User interface change data:
┌──
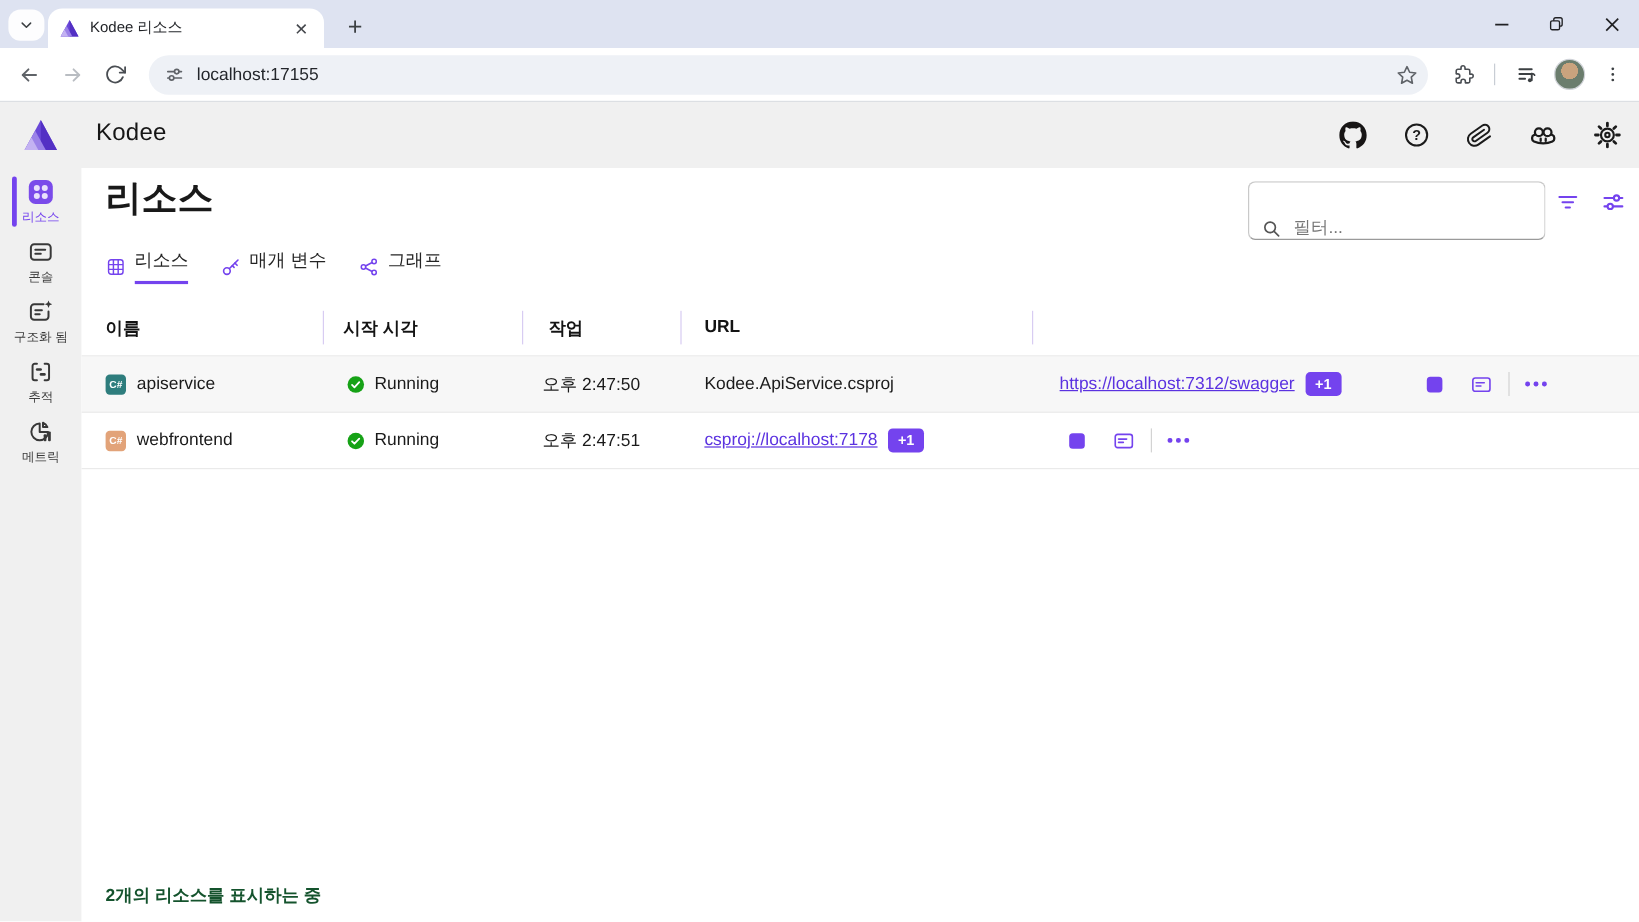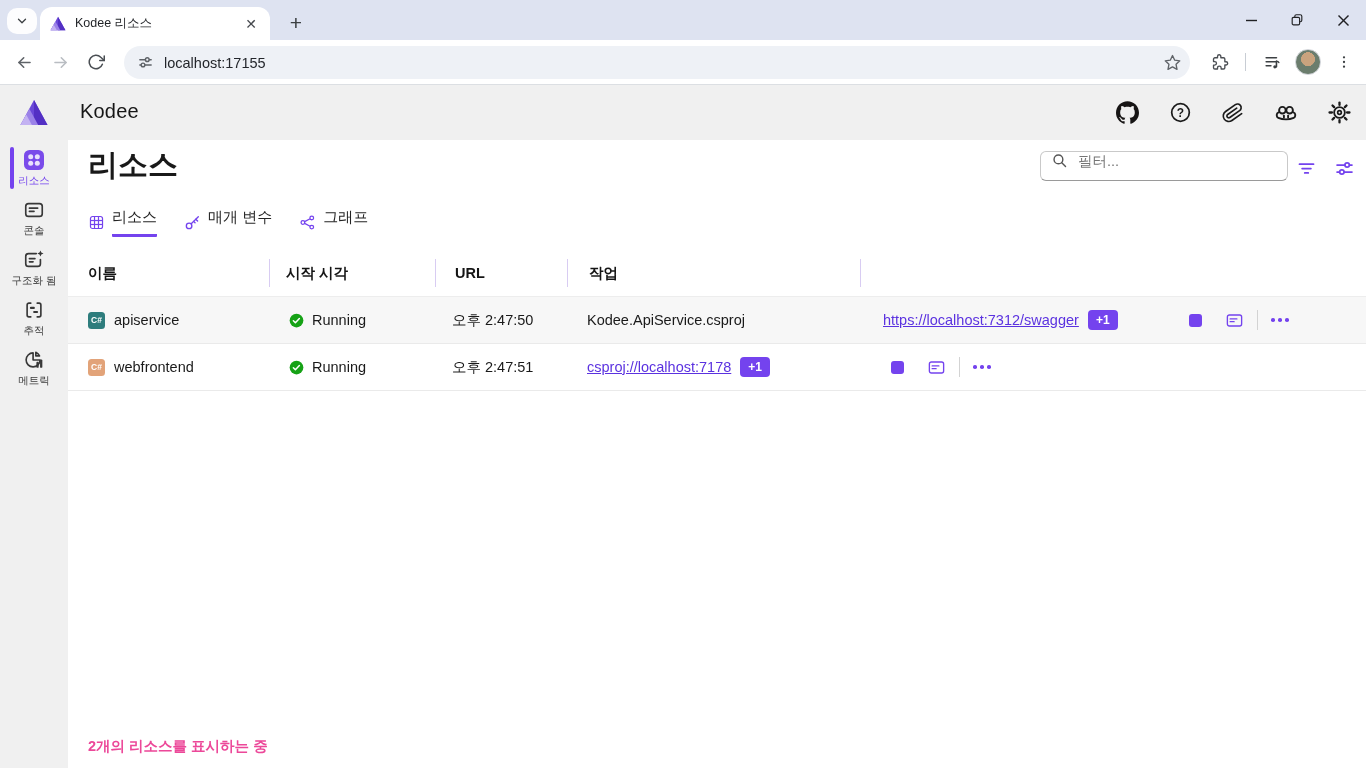--- a/index.html
+++ b/index.html
@@ -48,8 +48,8 @@
   
   .main{position:absolute;left:68px;top:140px;width:1298px;height:628px;background:#fff;}
   .page-title{position:absolute;left:20px;top:5px;font-size:30px;font-weight:600;color:#191919;}
-  .filterbox{position:absolute;right:78px;top:11px;width:248px;height:30px;border:1px solid #c9c9c9;border-bottom-color:#9a9a9a;
-    border-radius:6px;background:#fff;display:flex;align-items:flex-start;padding:0 10px;box-sizing:border-box;}
+  .filterbox{position:absolute;right:78px;top:11px;width:248px;height:49px;border:1px solid #c9c9c9;border-bottom-color:#9a9a9a;
+    border-radius:6px;background:#fff;display:flex;align-items:flex-end;padding:0 10px;box-sizing:border-box;}
   .filterbox input{border:none;outline:none;flex:1;font-size:14.5px;margin-left:8px;font-family:inherit;color:#222;background:transparent;}
   .filterbox input::placeholder{color:#757575;}
   .filter-tools{position:absolute;right:10px;top:16px;display:flex;gap:14px;}

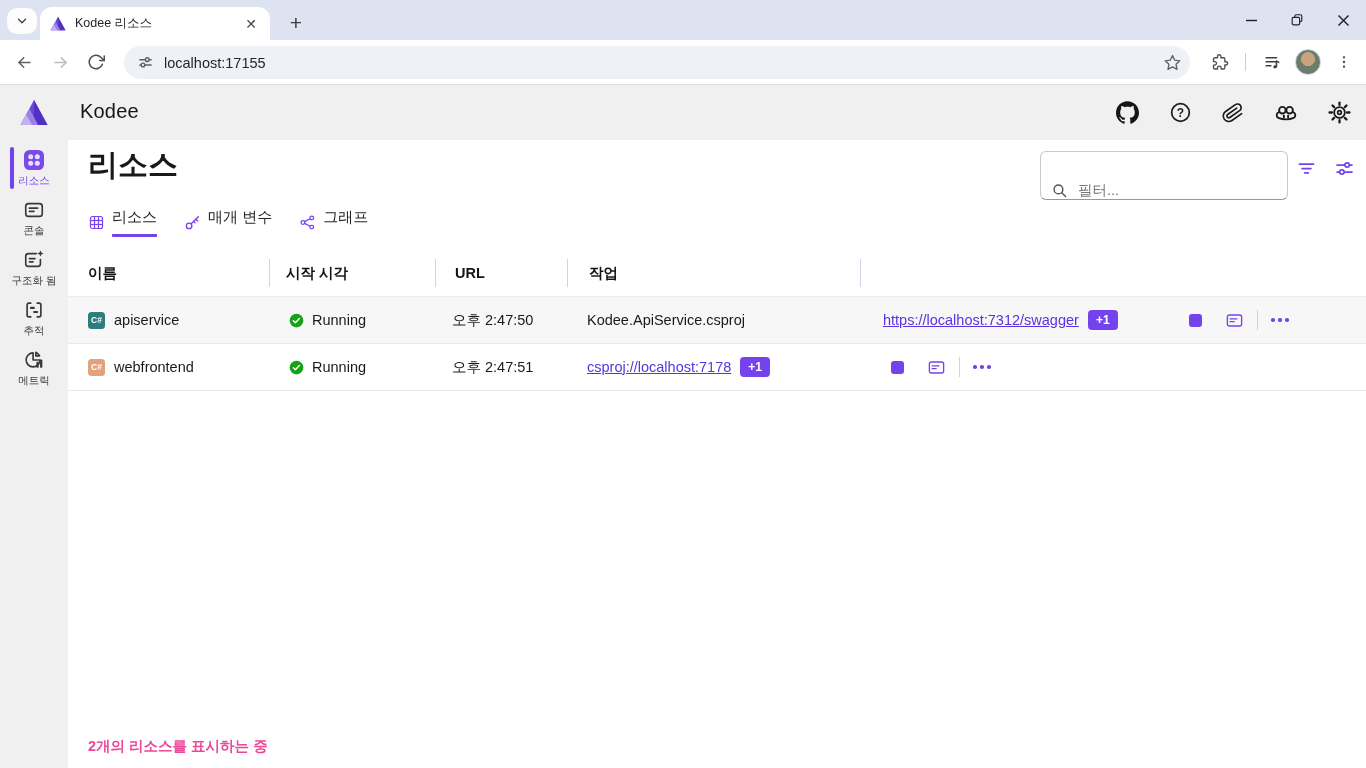--- a/index.html
+++ b/index.html
@@ -348,8 +348,8 @@
     <div class="trow thead">
       <div class="th">이름</div>
       <div class="th" style="padding-left:17px">시작 시각</div>
+      <div class="th" style="padding-left:22px">작업</div>
       <div class="th">URL</div>
-      <div class="th" style="padding-left:22px">작업</div>
     </div>
     <div class="tbody">
 

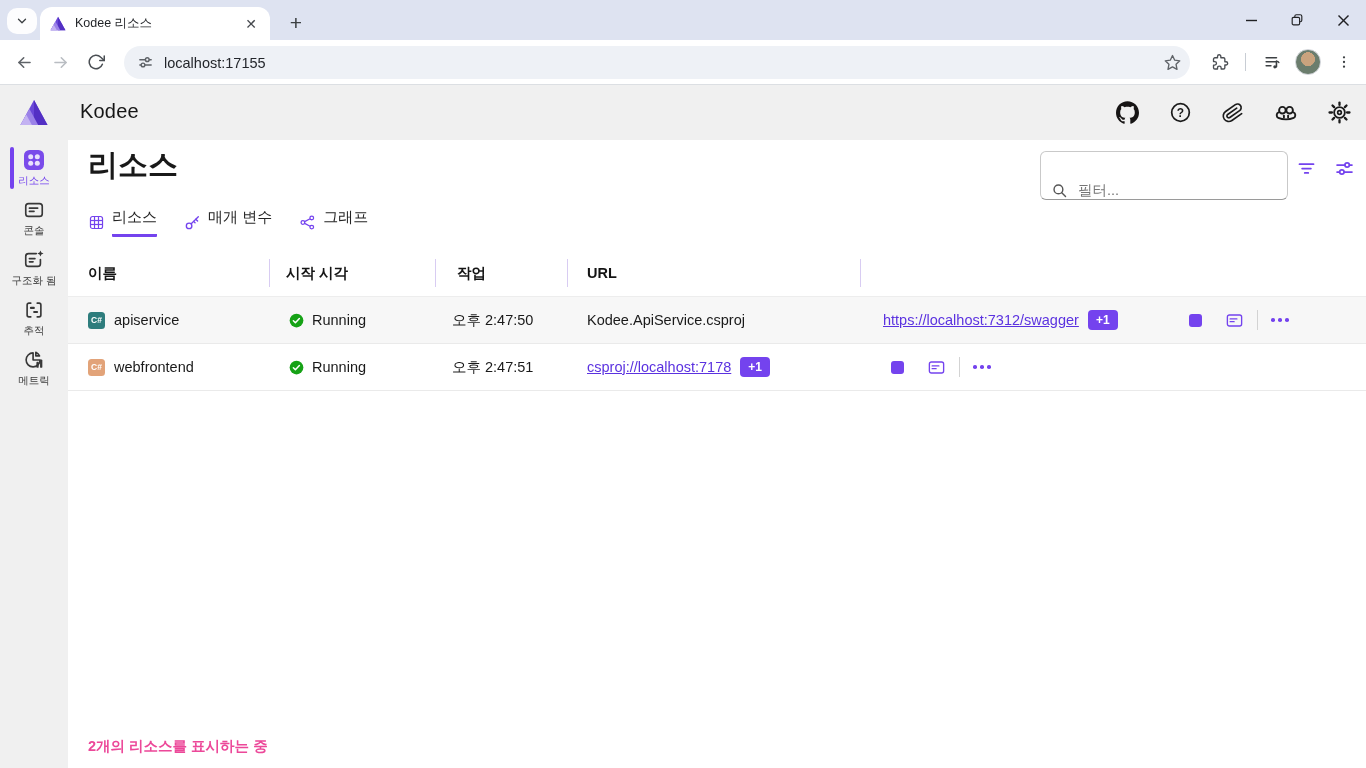--- a/index.html
+++ b/index.html
@@ -81,7 +81,7 @@
   .act-div{width:1px;height:20px;background:#d3d3d3;margin:0 13px;flex:none;}
   .dots{display:flex;gap:3.5px;align-items:center;}
   .dots i{width:3.5px;height:3.5px;border-radius:50%;background:var(--accent,#7443ee);}
-  .tfooter{position:absolute;left:20px;bottom:12px;font-size:14.5px;font-weight:700;color:#ec4899;}
+  .tfooter{position:absolute;left:20px;bottom:12px;font-size:14.5px;font-weight:700;color:#14532d;}
 </style>
 </head>
 <body>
└──
### [YOUR ASSIGNMENT]
Check the lines above for the word "style" and give the number of lines where it appears, with no other text.

### [SOLUTION TO THE PROBLEM]
4